Bailey formed Thompson Twins in 1977 with Pete Dodd (guitar and vocals), John Roog (guitar), and Jon Podgorski (drums). Podgorski did not want to move to London, so Andrew Edge played drums with them for one year before Chris Bell joined. The group eventually ended up as a trio with Bailey on lead vocals, guitar, bass, and keyboards, his then girlfriend Alannah Currie (percussion, saxophone, and backing vocals), and Joe Leeway (percussion and vocals). Thompson Twins became fixtures on MTV during the 1980s as the videos for "Hold Me Now", "Lay Your Hands on Me" and "King for a Day" were played frequently. Subsequent to the marriage of Bailey and Currie, Thompson Twins released their final studio album, Queer, in 1991.

===1993–1996: Babble===

In 1994, Bailey and Currie formed the electronica-orientated duo, Babble.

===2000s: International Observer===

Between 2001 and 2015, Bailey released several dub and electronica albums under the name International Observer.

===2010s: Tom Bailey solo===
Bailey performed Thompson Twins songs live for the first time in 27 years on 14 August 2014 at Sub89, Reading. This served as a low-key warm up for 17 August 2014 where he performed to Temple Island Meadows, Henley-on-Thames, Oxfordshire for the Rewind Festival.

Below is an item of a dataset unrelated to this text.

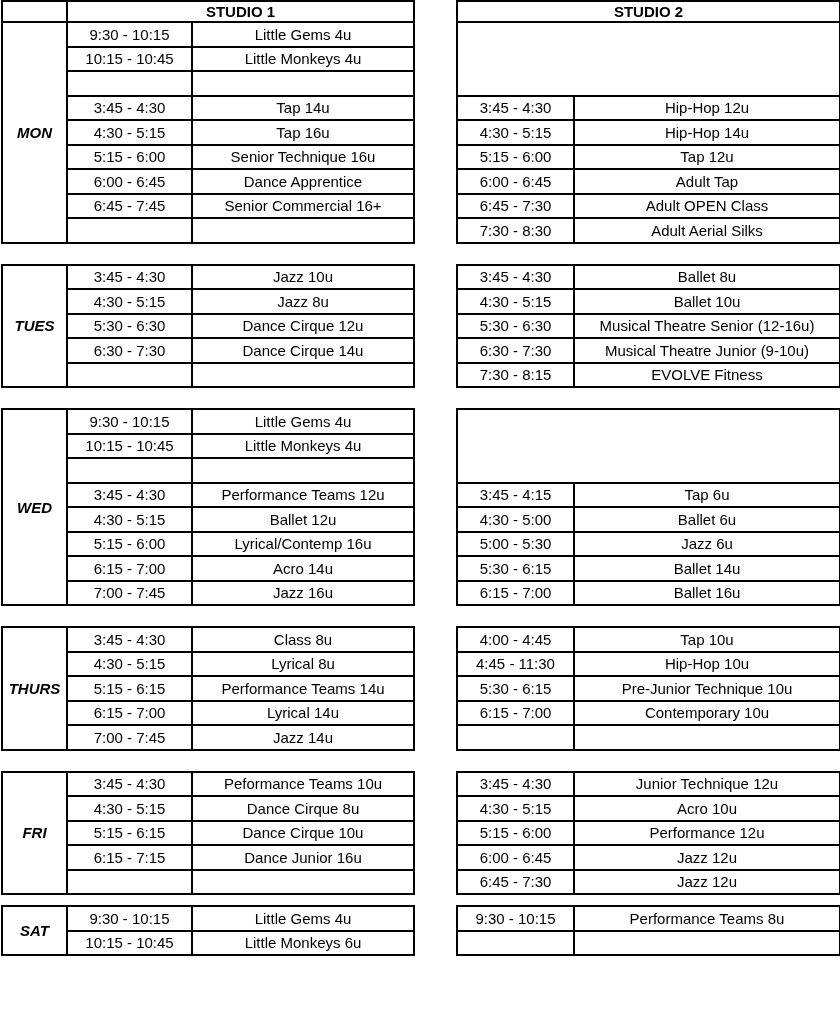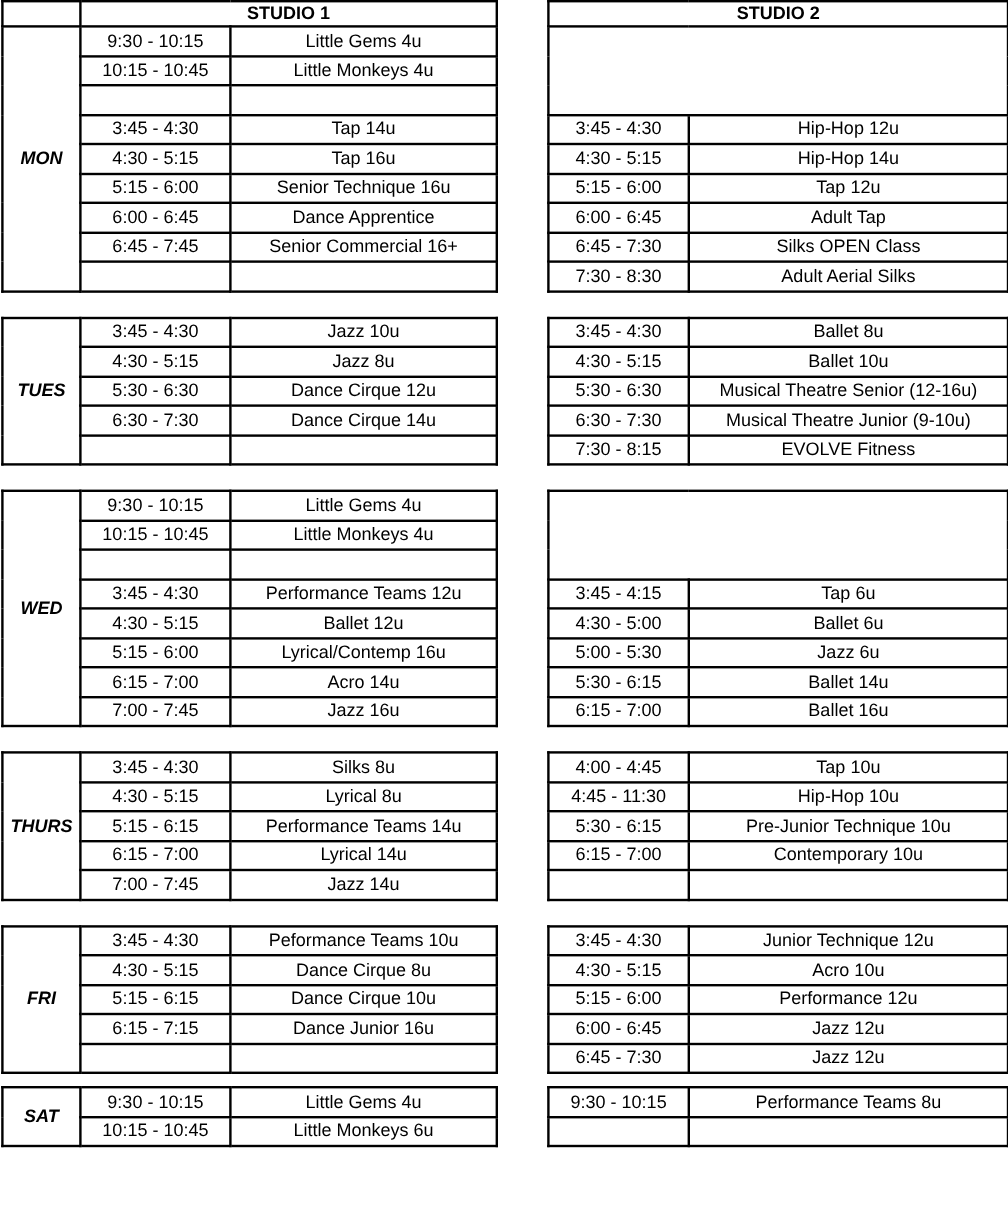"Silks OPEN Class" td.class-cell { text: Silks -> Adult }
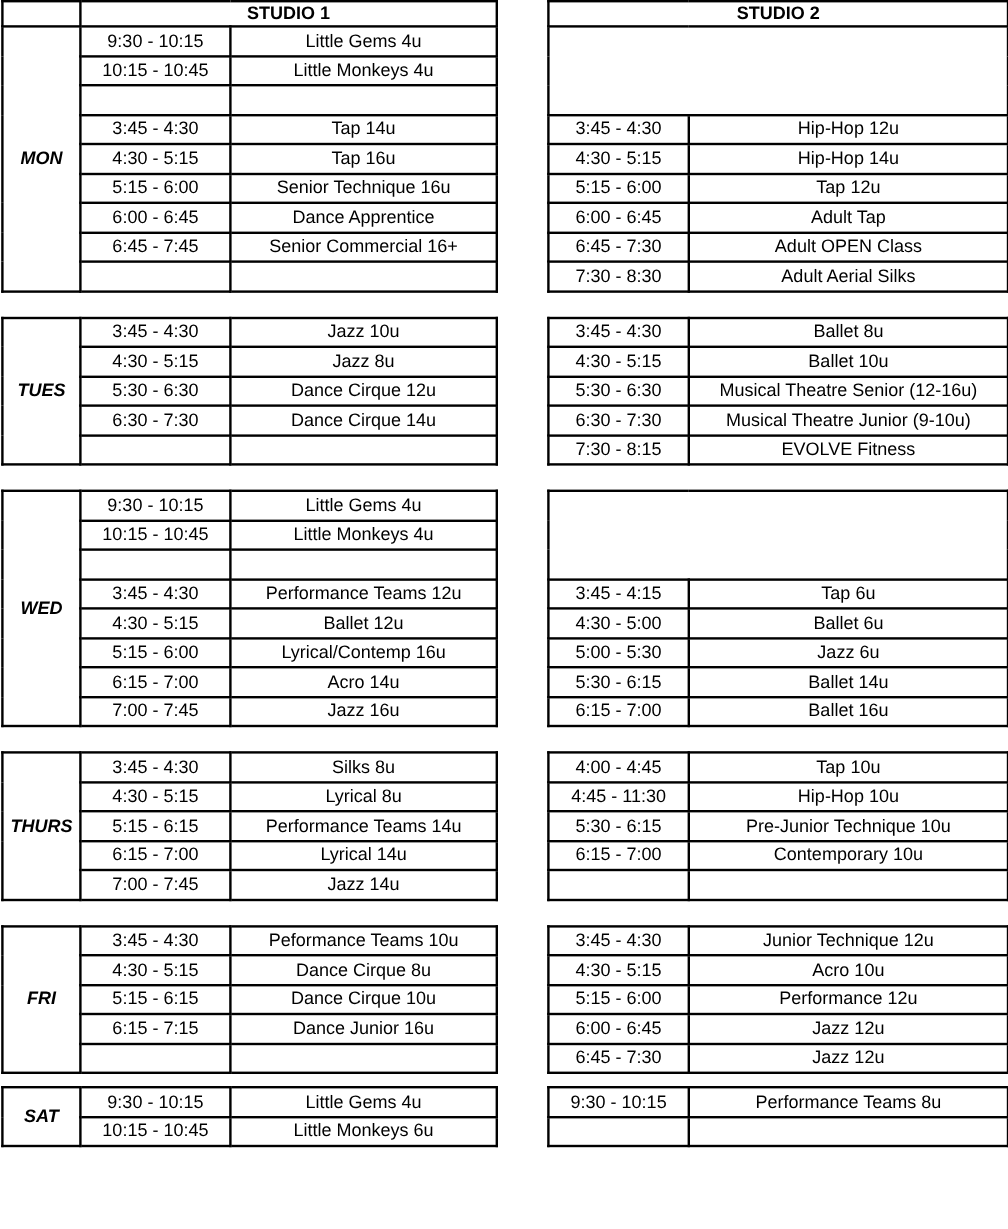"Silks 8u" td.class-cell { text: Silks -> Class }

Also in 2014, Bailey took part in the Retro Futura Tour in the US. He was billed under the moniker "Thompson Twins' Tom Bailey." The 2014 Retro Futura Tour also featured Howard Jones, Midge Ure, China Crisis, and Katrina Leskanich of Katrina and the Waves. During an interview with the Stuck in the '80s podcast prior to the tour, Bailey said that while preparing for his return to the stage he went to a store and bought a Thompson Twins greatest-hits CD to help him learn the songs again.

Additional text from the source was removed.